The penetration depth is obviously an issue, but that would correspond with an increase in any minuimum detection limit. Is there any good examples of studies looking at certain concentrations of a chemical in human tissue? For environmental exposures in general, you would have very low concentrations of ppm or ppb levels.
 

FAQ: Detection limits for Raman spectroscopy

1) What is the significance of detection limits in Raman spectroscopy?

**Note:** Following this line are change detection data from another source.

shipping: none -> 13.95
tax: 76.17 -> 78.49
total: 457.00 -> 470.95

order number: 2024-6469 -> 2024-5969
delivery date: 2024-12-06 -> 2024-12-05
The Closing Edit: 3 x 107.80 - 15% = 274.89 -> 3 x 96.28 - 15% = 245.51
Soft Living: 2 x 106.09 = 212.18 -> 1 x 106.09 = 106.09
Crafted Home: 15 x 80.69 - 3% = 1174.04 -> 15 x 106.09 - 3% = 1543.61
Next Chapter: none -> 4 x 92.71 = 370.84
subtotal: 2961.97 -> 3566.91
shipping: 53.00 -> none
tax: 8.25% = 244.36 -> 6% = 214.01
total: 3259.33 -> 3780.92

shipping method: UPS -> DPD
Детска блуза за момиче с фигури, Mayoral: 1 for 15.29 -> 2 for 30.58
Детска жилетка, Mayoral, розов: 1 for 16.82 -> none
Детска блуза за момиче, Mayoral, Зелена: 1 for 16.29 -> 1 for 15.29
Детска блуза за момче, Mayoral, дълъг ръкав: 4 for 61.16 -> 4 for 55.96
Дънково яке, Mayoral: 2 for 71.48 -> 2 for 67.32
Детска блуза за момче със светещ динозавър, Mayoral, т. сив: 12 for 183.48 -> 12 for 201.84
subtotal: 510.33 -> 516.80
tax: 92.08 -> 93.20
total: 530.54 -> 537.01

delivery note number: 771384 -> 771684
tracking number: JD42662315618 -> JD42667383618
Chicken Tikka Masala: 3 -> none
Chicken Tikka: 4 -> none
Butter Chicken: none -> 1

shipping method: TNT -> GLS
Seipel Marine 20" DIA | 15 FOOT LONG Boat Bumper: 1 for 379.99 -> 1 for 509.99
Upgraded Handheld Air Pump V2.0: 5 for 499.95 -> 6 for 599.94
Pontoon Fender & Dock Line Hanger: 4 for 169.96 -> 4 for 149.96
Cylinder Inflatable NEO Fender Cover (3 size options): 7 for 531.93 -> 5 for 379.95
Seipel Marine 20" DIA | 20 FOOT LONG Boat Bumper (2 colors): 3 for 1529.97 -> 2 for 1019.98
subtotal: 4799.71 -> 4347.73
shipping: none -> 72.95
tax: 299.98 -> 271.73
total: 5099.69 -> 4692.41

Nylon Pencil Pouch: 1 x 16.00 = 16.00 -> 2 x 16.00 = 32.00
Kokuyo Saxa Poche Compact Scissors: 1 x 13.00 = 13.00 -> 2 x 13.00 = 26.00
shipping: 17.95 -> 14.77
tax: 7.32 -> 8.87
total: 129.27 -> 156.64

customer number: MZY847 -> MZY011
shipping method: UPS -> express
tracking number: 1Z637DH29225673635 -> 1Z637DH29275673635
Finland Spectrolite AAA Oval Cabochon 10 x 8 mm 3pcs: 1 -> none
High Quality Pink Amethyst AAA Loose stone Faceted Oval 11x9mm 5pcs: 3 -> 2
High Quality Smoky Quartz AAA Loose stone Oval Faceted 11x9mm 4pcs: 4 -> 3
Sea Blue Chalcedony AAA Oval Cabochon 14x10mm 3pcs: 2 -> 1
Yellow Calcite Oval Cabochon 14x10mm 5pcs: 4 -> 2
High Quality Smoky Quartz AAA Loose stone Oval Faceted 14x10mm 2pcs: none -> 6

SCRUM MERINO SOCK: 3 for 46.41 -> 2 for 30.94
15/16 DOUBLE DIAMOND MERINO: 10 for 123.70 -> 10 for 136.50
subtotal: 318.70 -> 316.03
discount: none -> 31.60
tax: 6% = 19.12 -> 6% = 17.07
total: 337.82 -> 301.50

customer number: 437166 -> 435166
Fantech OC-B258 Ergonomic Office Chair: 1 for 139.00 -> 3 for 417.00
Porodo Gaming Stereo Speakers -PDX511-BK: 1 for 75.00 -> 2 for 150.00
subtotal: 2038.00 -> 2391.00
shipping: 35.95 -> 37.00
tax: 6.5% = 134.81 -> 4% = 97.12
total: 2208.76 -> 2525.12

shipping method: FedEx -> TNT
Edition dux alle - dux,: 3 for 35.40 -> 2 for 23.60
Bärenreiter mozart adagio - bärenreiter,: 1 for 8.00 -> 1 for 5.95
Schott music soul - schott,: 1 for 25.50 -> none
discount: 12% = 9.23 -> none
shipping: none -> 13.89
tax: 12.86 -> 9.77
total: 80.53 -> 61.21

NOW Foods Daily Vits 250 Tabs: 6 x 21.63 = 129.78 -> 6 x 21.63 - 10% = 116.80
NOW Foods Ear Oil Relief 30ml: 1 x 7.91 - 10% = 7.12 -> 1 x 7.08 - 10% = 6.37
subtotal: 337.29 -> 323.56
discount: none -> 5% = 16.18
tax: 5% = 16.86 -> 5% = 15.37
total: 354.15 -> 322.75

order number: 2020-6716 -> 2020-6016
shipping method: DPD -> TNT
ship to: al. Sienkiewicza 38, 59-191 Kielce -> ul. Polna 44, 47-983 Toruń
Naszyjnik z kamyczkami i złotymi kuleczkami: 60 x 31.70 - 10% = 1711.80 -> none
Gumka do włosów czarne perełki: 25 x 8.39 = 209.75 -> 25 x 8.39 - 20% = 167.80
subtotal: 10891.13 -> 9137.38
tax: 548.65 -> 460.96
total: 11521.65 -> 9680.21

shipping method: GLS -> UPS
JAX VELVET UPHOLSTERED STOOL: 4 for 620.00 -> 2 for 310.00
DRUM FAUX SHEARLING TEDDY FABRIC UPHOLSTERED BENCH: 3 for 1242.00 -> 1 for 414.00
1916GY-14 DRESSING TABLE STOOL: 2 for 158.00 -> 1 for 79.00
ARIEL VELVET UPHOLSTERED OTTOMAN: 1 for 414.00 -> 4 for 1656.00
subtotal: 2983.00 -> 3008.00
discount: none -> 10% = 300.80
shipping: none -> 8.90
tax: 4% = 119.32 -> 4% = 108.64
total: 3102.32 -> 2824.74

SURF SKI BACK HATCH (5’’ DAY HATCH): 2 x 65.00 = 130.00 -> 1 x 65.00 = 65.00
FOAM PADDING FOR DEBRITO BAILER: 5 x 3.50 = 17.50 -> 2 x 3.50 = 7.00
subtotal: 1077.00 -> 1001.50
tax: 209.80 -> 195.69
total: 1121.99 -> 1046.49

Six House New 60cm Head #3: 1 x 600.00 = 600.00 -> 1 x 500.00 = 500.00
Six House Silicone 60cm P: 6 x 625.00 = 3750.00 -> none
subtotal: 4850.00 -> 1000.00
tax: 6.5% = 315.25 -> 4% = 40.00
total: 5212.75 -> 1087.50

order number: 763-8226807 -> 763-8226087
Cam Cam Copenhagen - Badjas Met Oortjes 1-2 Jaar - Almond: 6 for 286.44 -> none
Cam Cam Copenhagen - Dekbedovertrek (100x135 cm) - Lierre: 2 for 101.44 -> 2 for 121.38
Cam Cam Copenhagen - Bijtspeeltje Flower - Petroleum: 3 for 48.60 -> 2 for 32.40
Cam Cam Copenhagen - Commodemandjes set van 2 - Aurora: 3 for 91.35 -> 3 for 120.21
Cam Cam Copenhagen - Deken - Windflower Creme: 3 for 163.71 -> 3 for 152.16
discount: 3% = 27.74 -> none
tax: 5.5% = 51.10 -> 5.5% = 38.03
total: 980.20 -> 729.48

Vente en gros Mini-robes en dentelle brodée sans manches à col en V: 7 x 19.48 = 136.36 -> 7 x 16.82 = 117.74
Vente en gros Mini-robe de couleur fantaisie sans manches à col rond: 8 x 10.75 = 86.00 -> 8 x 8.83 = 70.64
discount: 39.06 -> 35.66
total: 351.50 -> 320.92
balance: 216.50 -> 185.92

Detection limits in Raman spectroscopy refer to the smallest amount of a substance that can be detected and accurately measured by the instrument. This is an important factor to consider when analyzing samples, as it determines the sensitivity and reliability of the results.

2) How are detection limits determined in Raman spectroscopy?

Detection limits are typically determined by analyzing a known concentration of a substance and measuring the signal-to-noise ratio. The limit of detection is usually defined as the concentration at which the signal is three times higher than the background noise.

3) What factors can affect the detection limits in Raman spectroscopy?

The detection limits in Raman spectroscopy can be affected by various factors such as sample concentration, instrument sensitivity, laser power, and sample matrix. The type of sample and the presence of interfering substances can also impact the detection limits.

4) Can detection limits be improved in Raman spectroscopy?

Yes, the detection limits in Raman spectroscopy can be improved by optimizing instrument parameters, such as increasing the laser power or using a more sensitive detector. Pre-concentration techniques and sample preparation methods can also help to improve the detection limits.

5) How important are detection limits in Raman spectroscopy for real-world applications?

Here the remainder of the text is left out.